That’s right, Roman. She doesn’t care about you anymore. That’s the way it will always be. Get that through your thick head. His head already knew—it was his heart that needed convincing, he thought grimly, even after two long years.

Roman turned his attention to the front loader, fired the engine to life and began scooping up piles of snow and dumping them into the ten-foot wooden forms that would mold it into perfect blocks for sculpting. When one was relatively full, Jackie would climb up and stomp it all down before he added another load. When the snow was uncrated it would create perfect ten-foot-by-ten-foot squares. They kept at it. He could see the fatigue in her body, the tired droop to her head, yet she worked without complaint until June caught his eye from the front porch and gestured for them to come in for lunch.

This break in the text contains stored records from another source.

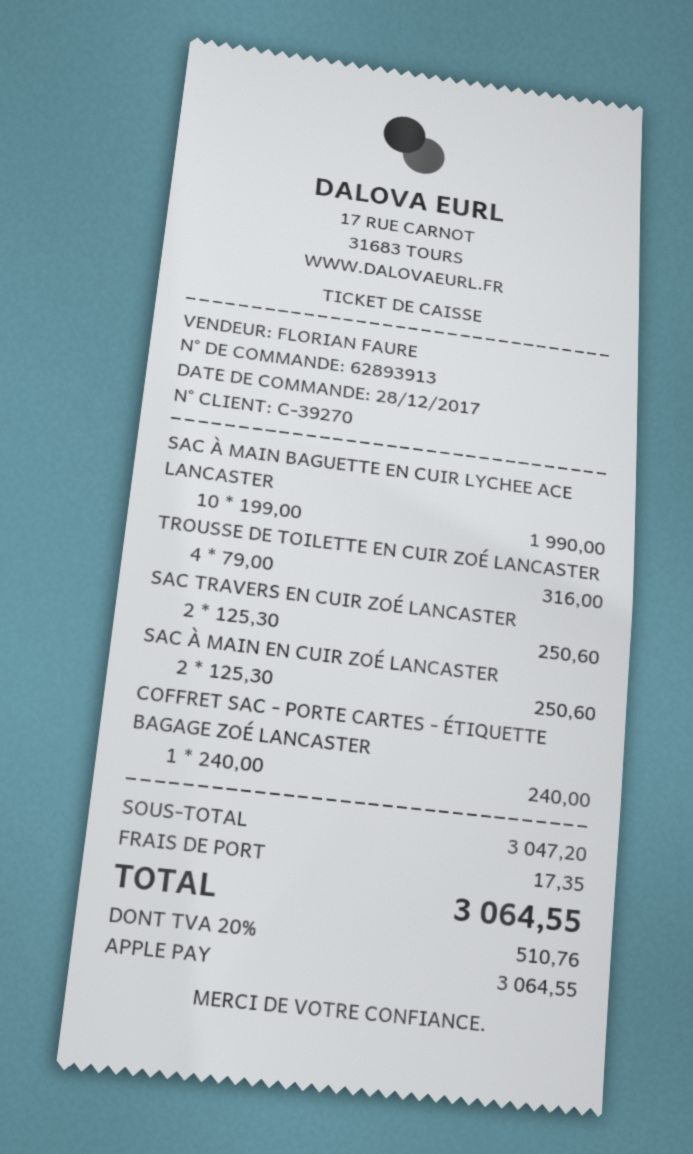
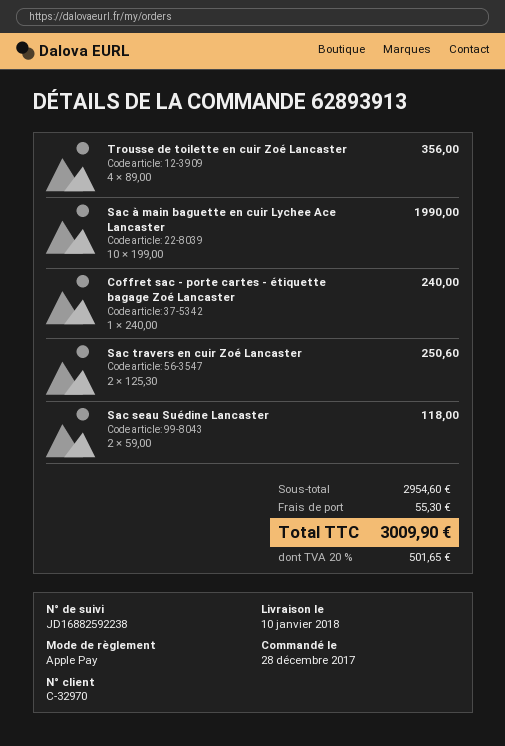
customer number: C-39270 -> C-32970
TROUSSE DE TOILETTE EN CUIR ZOÉ LANCASTER: 4 x 79.00 = 316.00 -> 4 x 89.00 = 356.00
SAC À MAIN EN CUIR ZOÉ LANCASTER: 2 x 125.30 = 250.60 -> none
Sac seau Suédine Lancaster: none -> 2 x 59.00 = 118.00
subtotal: 3047.20 -> 2954.60
shipping: 17.35 -> 55.30
tax: 20% = 510.76 -> 20% = 501.65
total: 3064.55 -> 3009.90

Roman killed the motor and jumped down from the front loader. His hands were stiff. They’d filled only eleven of the boxes completely—still another five to go. He made his way over to Jackie, who had not seen June’s summons. She was busily stomping down snow with a vengeance.

“Jackie? Lunch-break command from Mrs. D.”

She nodded and began to climb down the ladder. As she did so, the ladder pitched loose from the side of the box and wobbled, causing her to lose her footing. Jackie slipped, maintaining her grip on the ladder with only one hand, until she fell.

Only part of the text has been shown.